Kluftinger ließ seinen Schläger sinken, und die Computerstimme sagte blechern: »Neuer Geschwindigkeitsrekord für Minigolfer.«
»Also wirklich, da können wir jetzt bald nicht mehr hingehen wegen dir!«, schimpfte Erika. Sie hatte ihr Tempo noch einmal beschleunigt, sodass ihr Mann Mühe hatte, mit seinen Sandalen Schritt zu halten.
Au ja, bitte nie mehr!, schoss es ihm durch den Kopf, über seine Lippen kam jedoch nur ein entschuldigendes »Jetzt Erika, wart halt! Ich hab doch versprochen, dass ich morgen ein Leintuch vorbeibring! Und die Annegret hat gesagt, die Bar hätten sie schon lang nicht mehr in Verwendung.«
Mittlerweile waren sie fast zu Hause angekommen.

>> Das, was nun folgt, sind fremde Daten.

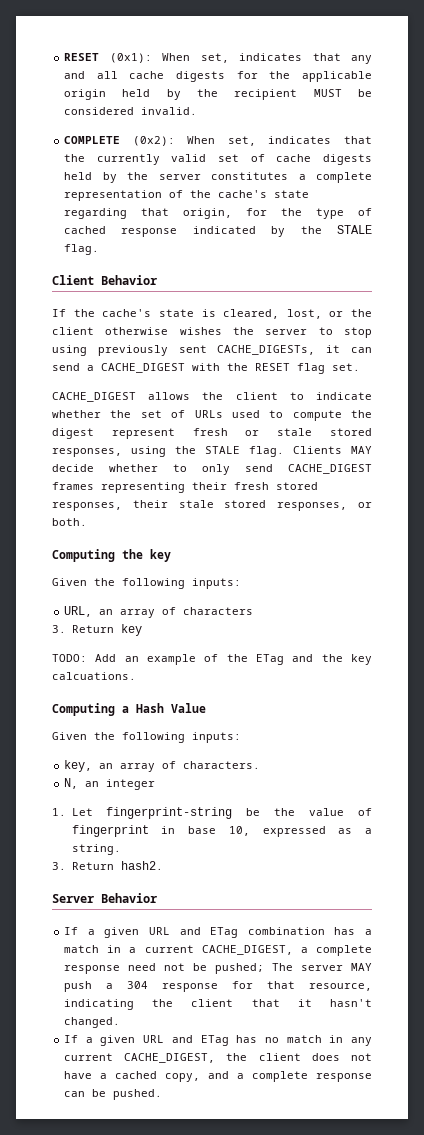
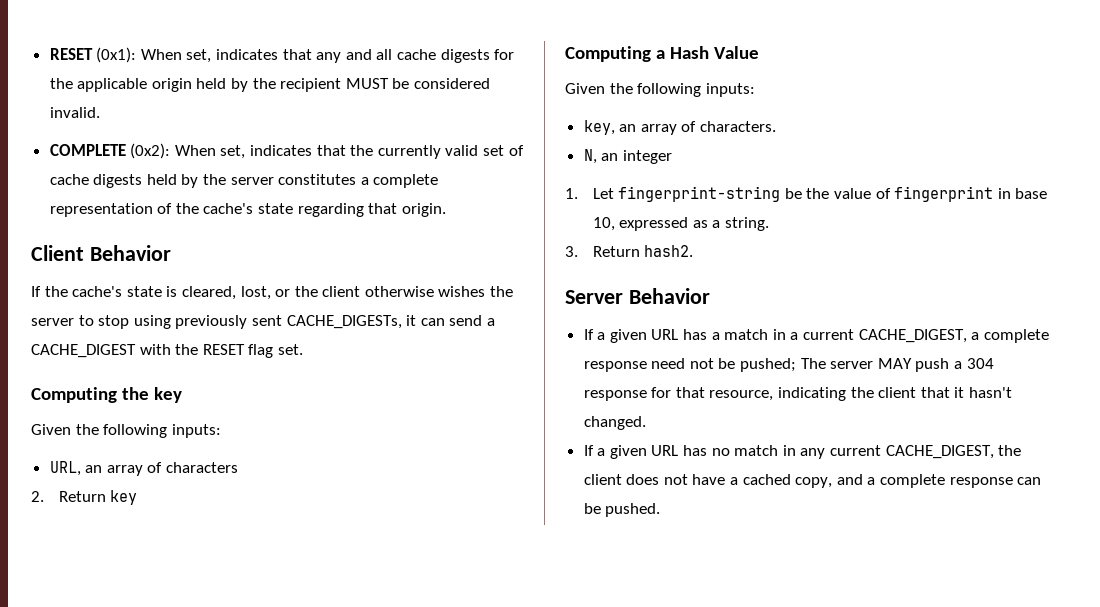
[183,208,372,219] [64,225,372,237] [64,244,100,255] origin, for the type of cached response indicated by the STALE flag. -> [401,203,446,217] origin.
[52,392,372,402] [52,410,372,421] [52,428,373,439] [52,446,372,457] [52,464,372,475] [52,482,318,493] [52,500,373,511] [52,518,87,526] // CACHE_DIGEST allows the client to indicate whether the set of URLs used to compute the digest represent fresh or stale stored responses, using the STALE flag. Clients MAY decide whether to only send CACHE_DIGEST frames representing their fresh stored responses, their stale stored responses, or both. -> (303, 349) none
[52,625,66,633] 3. -> [31,491,44,502] 2.
[52,654,372,665] [52,672,136,680] // TODO: Add an example of the ETag and the key calcuations. -> (138, 497) none
[179,927,325,938] and ETag combination -> (679, 334) none
[171,1035,229,1046] and ETag -> (679, 450) none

»Ach, hat sie das, ja? Aber der Martin war nicht gerade erfreut über das Angebot, statt einer Silberleinwand ein altes Leintuch von uns zu bekommen! Und überhaupt: Du hast ja heut anscheinend deine Schwäche für die Annegret entdeckt, oder wie? Gefällt sie dir auf einmal so gut, dass du gleich ihre Socken anziehst?«
Kluftinger wurde rot. Das »Na, na, die Strümpfe meiner Frau lassen Sie aber wohl hier, oder?« des Doktors war die Krönung eines an Peinlichkeiten reichen Abends gewesen.
»Du hast doch dauernd zum Doktor gehalten«, gab sich der Kommissar kampfeslustig. »Von mir aus kannst du auch bei denen im Bett in der Besucherritze schlafen, da brauchst dich schon nicht mehr für mich genieren! So, und jetzt geh ich für meinen Teil rein!«
Damit ließ er seine sprachlose Frau zurück, deren Lippen zu beben begannen. Doch noch bevor er die Tür geöffnet hatte, hielt er inne. In all den Ehejahren hatten sie nie mit einem Grundsatz gebrochen, den ihnen Erikas Vater mit auf den Weg gegeben hatte: niemals im Streit schlafen zu gehen.
Der Kommissar machte kehrt, schluckte allen Ärger hinunter und ging auf seine Frau zu, die sich gern von ihm in die Arme schließen ließ und dabei ein ungemein zärtliches »Du alter Depp!« murmelte.